He sighed, which suggested he had worries on other fronts. He released Olivia’s fingers, freeing her from the dilemma of whether to comfort him again.

“Your mother was an Outsider?” she asked, too curious not to.

“From New Jersey. Her name was Denise.”

He sounded tired when he told her.
Queen Denise
. Perversely, she thought
Queen Olivia
had a nicer ring.

“Well, I want dessert,” Ty announced. “Say what you will about Ellice, this apple crumble looks delicious. Who besides me wants some?”

“I could have a bite,” James said tentatively.

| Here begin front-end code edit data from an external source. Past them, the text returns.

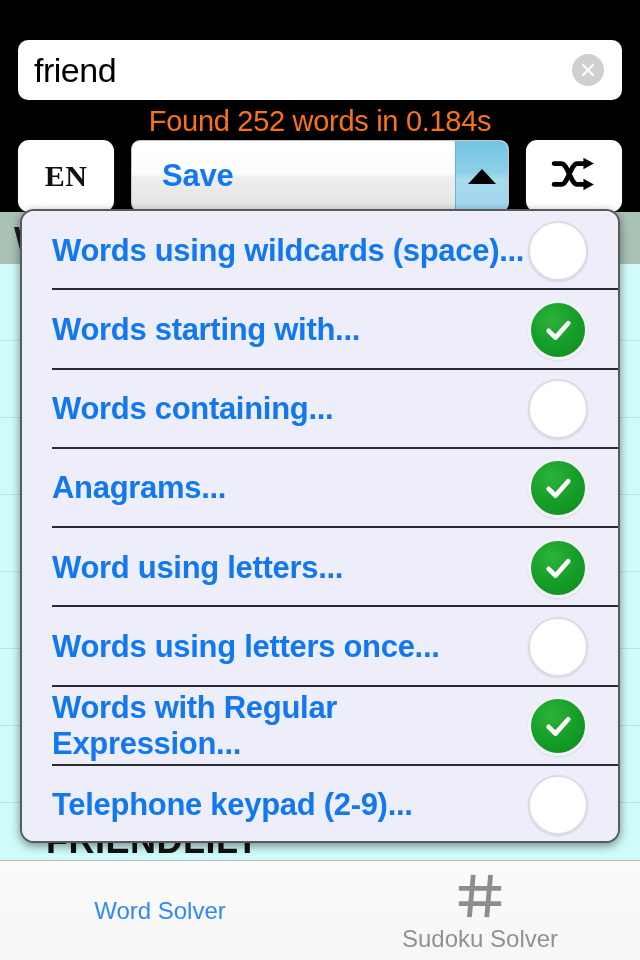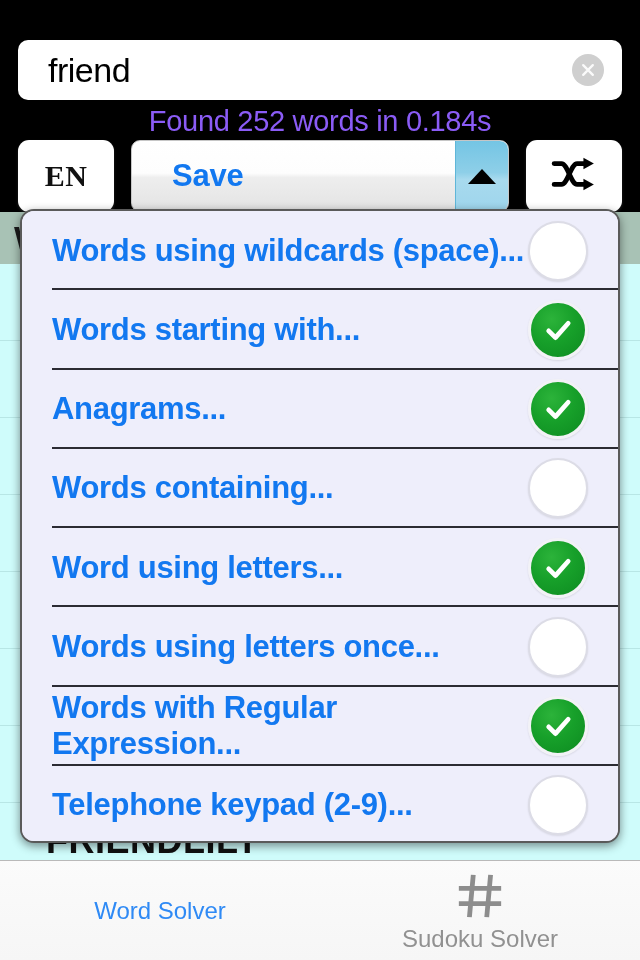"friend" .search-text { margin-left: 30px -> 16px }
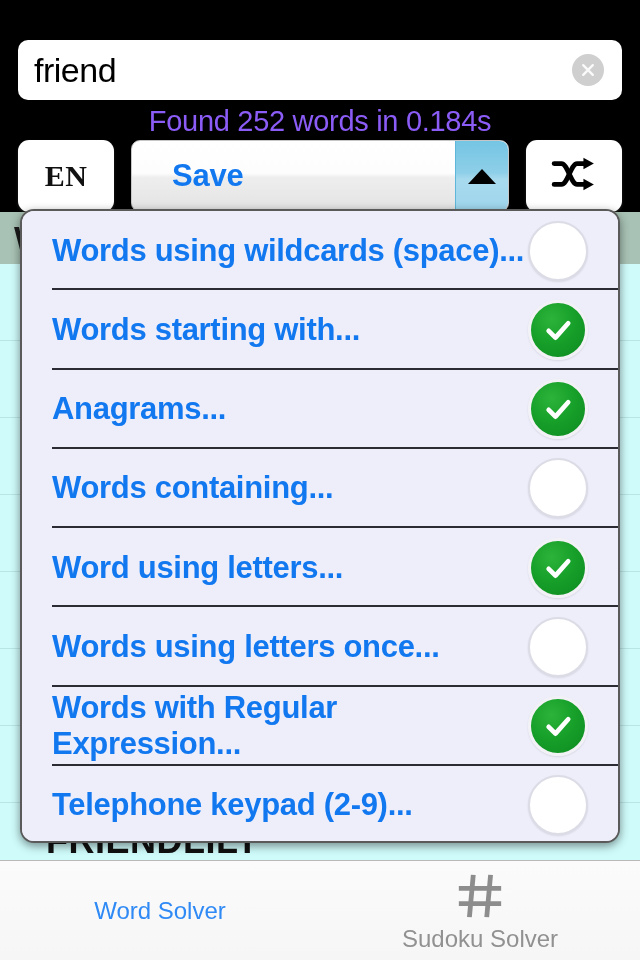"Found 252 words in 0.184s" .found-label { color: #8b5cf6 -> #f97316 }
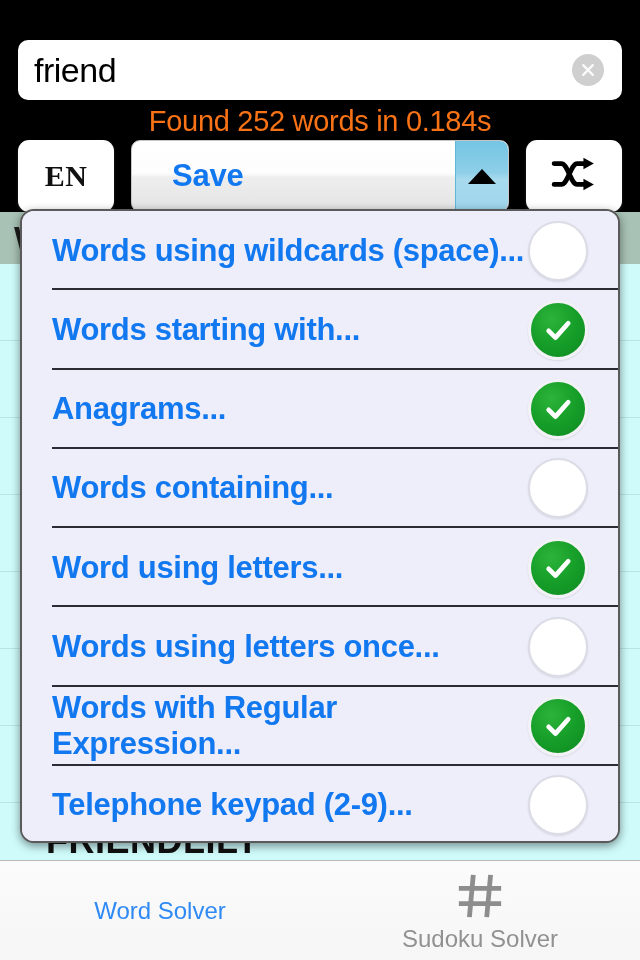"Save" .savebtn-label { margin-left: 40px -> 30px }
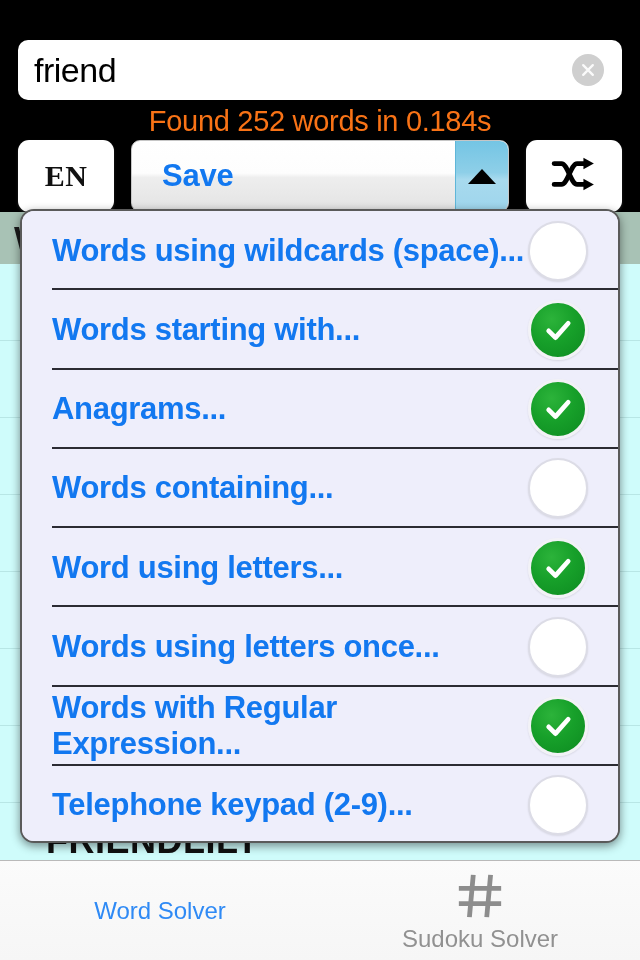"Anagrams..." div.menu-row { order: before "Words containing..." -> after "Words containing..." }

They all could, evidently. Their appetites whetted by the drama, they sat down together and polished off the treat.

* * *

The king excused himself from the table before the others, returning as the kitchen servers finished clearing the plates. James believed he’d spotted the leak among them; one young man was especially shifty-eyed. Telling Anso could wait until James discovered what the punishment for blabbing was. If the man’s tongue was going to be cut out, he’d keep his identity to himself.

“Forgive me,” the king said as he came back. “I don’t wish to abandon you on your first night here, but I need to speak to the head of my King’s Council. It’s important that I ensure my cousin isn’t spinning the news of your arrival to suit herself. Ty, I’ve pulled together some viewing material in the library. Could you show the ... Forsters how to work the machine?”

Ty rose, the deference in his manner seeming very natural. Sardonic ways aside, Ty respected his friend’s position. “Of course. Do you want me to join you with Lord Noth when I’m through?”

“No. I’d feel more comfortable if you stay here to watch over them.” Did he mean
watch over
or
guard
? James couldn’t tell from his demeanor.

“Are we in danger?” he asked aloud.

Anso looked at him, and James understood why Olivia was affected by those deep-blue eyes. They weren’t just beautiful, they were soulful, as if the man behind them were both sad and kind. Right that moment, the expression in his eyes was very serious. James wondered how old Anso was. He’d implied he was over thirty, but he could have passed for younger.

“Generally,” Anso said, “we’re a peaceful people, but no one close to a throne can truly claim to be safe. If you’d remain within my apartments, that would be best for now.”

“For now,” James said.

“For now,” Anso repeated.

The king was definitely taking his measure with that steady stare. Interest coiled in James, centering on an organ lower than his brain. Pushing that aside as more than he could deal with right then, he watched Anso nod at Ty and leave.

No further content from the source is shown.